Only Texas and Utah forbid giving teens birth control without a parent's consent at state-funded clinics.

"Texas is kind of on its own," said Elizabeth Nash, who tracks state policies for the Guttmacher Institute, a nonpartisan health research center that supports abortion rights.

She said Utah is "more straightforward" because it tells youths on a state health department Web site that they'll have to go to Planned Parenthood clinics if they want birth control and are unwilling to involve their parents.

Gov. Rick Perry, a Republican seeking re-election, "continues to support a focus on abstinence education, and he has advocated strongly for a number of initiatives that protect marriage, strengthen parental rights and provide children the best opportunity to succeed in life," said spokeswoman Katherine Cesinger.

Perry believes "the state should not usurp the role" of parents, but should try to empower them to discuss sex and its consequences with their children, Cesinger said.

Doctors who work with teens say that while some who are sexually active can navigate through a confusing state system of care, others lack street smarts – and transportation.

"The trend is the teens seem to be knowing less," said Celia Neavel, an Austin doctor who runs an adolescent health center at People's Community Clinic, a nonprofit that serves the working poor. "We certainly see some that don't know their own body at all.
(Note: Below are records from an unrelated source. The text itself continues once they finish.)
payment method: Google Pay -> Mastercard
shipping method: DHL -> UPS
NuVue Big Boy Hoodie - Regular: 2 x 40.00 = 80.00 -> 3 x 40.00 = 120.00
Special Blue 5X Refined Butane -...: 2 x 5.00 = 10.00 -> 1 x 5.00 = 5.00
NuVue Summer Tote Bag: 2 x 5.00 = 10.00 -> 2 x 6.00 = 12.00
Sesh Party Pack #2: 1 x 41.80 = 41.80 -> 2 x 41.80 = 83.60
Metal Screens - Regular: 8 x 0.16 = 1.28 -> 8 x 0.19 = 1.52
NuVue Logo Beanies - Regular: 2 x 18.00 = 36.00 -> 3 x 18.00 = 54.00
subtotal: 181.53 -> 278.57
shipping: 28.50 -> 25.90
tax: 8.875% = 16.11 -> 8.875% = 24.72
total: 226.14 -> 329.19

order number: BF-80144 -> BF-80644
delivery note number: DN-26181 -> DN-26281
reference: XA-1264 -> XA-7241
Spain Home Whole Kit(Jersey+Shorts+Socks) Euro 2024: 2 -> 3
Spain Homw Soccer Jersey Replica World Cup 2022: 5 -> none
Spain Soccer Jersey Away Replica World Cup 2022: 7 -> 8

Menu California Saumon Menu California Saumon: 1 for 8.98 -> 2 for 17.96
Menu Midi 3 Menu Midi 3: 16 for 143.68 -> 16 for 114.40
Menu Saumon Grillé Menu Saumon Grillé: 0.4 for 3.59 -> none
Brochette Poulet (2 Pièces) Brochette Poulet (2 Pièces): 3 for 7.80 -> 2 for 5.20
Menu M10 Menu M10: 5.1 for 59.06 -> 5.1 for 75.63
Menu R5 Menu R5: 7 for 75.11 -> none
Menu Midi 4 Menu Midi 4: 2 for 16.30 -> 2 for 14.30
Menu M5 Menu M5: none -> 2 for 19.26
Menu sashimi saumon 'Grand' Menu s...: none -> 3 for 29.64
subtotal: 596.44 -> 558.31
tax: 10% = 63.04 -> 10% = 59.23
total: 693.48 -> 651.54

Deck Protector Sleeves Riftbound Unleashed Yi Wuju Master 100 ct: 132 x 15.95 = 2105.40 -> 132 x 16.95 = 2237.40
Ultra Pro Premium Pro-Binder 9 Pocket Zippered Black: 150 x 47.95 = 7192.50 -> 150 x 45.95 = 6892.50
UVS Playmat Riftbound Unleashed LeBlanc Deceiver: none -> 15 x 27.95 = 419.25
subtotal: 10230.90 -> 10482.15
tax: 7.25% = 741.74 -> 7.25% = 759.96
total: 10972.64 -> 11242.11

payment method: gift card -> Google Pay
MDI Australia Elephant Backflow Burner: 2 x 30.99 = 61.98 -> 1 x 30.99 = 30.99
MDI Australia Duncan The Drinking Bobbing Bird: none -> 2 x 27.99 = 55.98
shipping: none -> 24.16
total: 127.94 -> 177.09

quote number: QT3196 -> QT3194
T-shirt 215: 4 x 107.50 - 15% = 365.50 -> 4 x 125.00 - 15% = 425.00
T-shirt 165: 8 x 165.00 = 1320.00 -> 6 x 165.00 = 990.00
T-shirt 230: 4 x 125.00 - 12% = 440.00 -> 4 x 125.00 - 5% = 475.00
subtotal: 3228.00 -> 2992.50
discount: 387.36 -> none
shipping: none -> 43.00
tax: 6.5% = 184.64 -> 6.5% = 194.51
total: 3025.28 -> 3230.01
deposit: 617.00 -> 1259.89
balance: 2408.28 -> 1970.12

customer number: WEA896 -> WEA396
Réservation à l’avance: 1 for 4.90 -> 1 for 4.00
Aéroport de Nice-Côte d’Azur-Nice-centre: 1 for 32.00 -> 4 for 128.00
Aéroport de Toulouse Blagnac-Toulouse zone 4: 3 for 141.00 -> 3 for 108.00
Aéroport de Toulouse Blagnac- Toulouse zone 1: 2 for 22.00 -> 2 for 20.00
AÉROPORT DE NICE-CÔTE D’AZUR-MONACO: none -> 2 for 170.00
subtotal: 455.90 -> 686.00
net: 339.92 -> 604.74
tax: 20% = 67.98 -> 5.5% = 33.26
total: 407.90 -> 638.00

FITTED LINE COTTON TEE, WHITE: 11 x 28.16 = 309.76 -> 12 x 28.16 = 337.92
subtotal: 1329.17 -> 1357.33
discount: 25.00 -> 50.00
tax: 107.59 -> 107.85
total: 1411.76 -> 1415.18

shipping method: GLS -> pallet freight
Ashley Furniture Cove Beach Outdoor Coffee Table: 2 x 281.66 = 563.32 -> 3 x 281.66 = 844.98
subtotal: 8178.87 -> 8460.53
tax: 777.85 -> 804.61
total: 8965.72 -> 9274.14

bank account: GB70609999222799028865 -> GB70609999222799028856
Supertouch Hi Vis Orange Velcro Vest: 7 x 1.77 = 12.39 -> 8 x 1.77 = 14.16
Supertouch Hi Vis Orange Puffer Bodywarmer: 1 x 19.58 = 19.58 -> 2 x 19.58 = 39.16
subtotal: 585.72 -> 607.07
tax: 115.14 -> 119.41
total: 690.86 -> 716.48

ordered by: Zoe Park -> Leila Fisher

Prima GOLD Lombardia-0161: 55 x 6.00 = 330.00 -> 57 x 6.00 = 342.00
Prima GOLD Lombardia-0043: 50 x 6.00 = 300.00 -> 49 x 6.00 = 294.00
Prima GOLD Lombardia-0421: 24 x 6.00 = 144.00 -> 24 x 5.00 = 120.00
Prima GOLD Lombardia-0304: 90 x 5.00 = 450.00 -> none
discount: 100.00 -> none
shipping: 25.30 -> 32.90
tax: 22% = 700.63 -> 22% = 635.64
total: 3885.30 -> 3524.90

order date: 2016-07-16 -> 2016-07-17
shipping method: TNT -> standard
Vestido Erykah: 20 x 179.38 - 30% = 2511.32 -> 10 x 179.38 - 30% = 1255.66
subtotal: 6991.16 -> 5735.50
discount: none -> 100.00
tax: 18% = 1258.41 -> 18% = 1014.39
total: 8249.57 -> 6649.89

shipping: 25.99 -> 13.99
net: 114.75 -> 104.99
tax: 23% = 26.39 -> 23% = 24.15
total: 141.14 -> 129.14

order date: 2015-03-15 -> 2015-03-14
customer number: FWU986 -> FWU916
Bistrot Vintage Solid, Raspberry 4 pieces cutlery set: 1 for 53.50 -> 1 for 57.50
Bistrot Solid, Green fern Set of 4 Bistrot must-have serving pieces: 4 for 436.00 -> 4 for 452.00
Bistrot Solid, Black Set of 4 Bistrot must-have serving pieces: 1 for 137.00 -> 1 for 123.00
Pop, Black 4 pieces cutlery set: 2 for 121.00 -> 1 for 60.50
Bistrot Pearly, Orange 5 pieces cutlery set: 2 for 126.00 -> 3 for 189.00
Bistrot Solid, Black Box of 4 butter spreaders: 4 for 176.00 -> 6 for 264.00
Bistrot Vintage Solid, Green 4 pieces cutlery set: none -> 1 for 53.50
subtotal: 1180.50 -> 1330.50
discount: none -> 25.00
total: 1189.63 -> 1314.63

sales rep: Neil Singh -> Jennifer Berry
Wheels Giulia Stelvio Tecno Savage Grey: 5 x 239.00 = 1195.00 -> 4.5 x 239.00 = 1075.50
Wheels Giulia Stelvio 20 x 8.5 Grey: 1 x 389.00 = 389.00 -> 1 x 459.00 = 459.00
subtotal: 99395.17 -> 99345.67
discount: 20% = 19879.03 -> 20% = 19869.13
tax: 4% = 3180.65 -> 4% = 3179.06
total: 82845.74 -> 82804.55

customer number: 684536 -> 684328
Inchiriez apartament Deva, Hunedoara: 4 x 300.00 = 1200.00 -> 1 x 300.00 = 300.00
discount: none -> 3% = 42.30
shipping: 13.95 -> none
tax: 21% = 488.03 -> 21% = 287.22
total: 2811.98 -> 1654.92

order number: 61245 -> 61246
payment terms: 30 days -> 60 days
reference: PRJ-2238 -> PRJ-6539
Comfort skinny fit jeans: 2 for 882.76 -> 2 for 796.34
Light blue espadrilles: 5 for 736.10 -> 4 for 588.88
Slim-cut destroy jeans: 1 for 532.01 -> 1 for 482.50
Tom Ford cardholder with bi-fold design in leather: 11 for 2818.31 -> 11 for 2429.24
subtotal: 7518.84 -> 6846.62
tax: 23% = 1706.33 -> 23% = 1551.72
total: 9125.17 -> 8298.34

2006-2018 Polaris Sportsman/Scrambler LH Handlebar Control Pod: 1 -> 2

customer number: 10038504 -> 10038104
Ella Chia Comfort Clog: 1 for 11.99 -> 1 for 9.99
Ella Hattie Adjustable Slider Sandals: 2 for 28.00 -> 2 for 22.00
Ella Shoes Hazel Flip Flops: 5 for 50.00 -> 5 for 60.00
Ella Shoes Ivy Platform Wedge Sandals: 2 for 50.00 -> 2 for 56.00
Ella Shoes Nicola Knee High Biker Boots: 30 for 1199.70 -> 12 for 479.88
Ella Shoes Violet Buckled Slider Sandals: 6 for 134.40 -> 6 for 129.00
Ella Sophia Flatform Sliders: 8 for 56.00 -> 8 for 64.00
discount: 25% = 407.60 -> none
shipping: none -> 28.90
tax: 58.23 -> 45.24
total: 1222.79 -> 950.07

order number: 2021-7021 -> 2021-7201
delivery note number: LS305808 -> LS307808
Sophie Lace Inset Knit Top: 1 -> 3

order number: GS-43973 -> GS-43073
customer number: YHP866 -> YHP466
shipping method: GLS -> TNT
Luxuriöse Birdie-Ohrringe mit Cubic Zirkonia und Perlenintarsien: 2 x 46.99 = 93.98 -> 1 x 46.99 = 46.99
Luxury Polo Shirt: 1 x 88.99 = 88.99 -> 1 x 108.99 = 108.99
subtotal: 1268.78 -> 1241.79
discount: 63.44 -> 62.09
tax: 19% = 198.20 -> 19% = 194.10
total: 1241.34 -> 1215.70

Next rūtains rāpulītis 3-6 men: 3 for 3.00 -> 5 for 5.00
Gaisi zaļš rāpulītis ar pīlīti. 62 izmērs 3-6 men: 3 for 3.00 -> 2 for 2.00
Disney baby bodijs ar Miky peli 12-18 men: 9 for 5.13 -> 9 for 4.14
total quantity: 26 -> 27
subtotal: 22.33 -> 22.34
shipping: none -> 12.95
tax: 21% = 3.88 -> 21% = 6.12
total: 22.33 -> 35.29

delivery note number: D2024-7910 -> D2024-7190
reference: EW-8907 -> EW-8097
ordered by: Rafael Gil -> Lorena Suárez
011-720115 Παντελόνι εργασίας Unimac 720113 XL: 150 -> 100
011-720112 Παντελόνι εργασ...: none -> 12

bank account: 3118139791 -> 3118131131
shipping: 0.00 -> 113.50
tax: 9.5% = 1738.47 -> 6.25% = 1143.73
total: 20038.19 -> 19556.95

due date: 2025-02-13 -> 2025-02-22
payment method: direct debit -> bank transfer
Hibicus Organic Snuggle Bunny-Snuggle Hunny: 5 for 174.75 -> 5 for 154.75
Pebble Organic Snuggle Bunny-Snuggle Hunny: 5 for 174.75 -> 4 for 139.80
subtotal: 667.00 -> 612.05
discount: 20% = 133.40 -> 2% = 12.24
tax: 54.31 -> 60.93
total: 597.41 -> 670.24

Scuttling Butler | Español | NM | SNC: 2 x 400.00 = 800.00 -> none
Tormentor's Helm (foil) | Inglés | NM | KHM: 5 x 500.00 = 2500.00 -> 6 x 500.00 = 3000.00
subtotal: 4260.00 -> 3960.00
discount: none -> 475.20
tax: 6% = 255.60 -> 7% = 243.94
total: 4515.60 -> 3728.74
Or they'll come in pregnant and not even understand their own anatomy. It's really frustrating."

Kathryn Allen, vice president for community relations at Planned Parenthood of North Texas, said local doctors are "very mixed" in responses to minors' requests for birth control pills, implants or shots.

"A lot of young people switch to us when they're 16 and 17 because they're unsure whether the family doctor will immediately turn and walk out of the room and tell the parents in the waiting room," she said.

But minors generally have to have a car and $100 to get on birth control on their own at a clinic, she said. The clinics encourage young women to consult their parents, but many feel they can't, Allen said.

Van de Putte, the Democrats' leader in the Senate, said state officials need a new approach to reduce teen births.

"I've been a pharmacist for over 30 years," she said. "And I can tell you, once they start having sex, they ain't going to stop."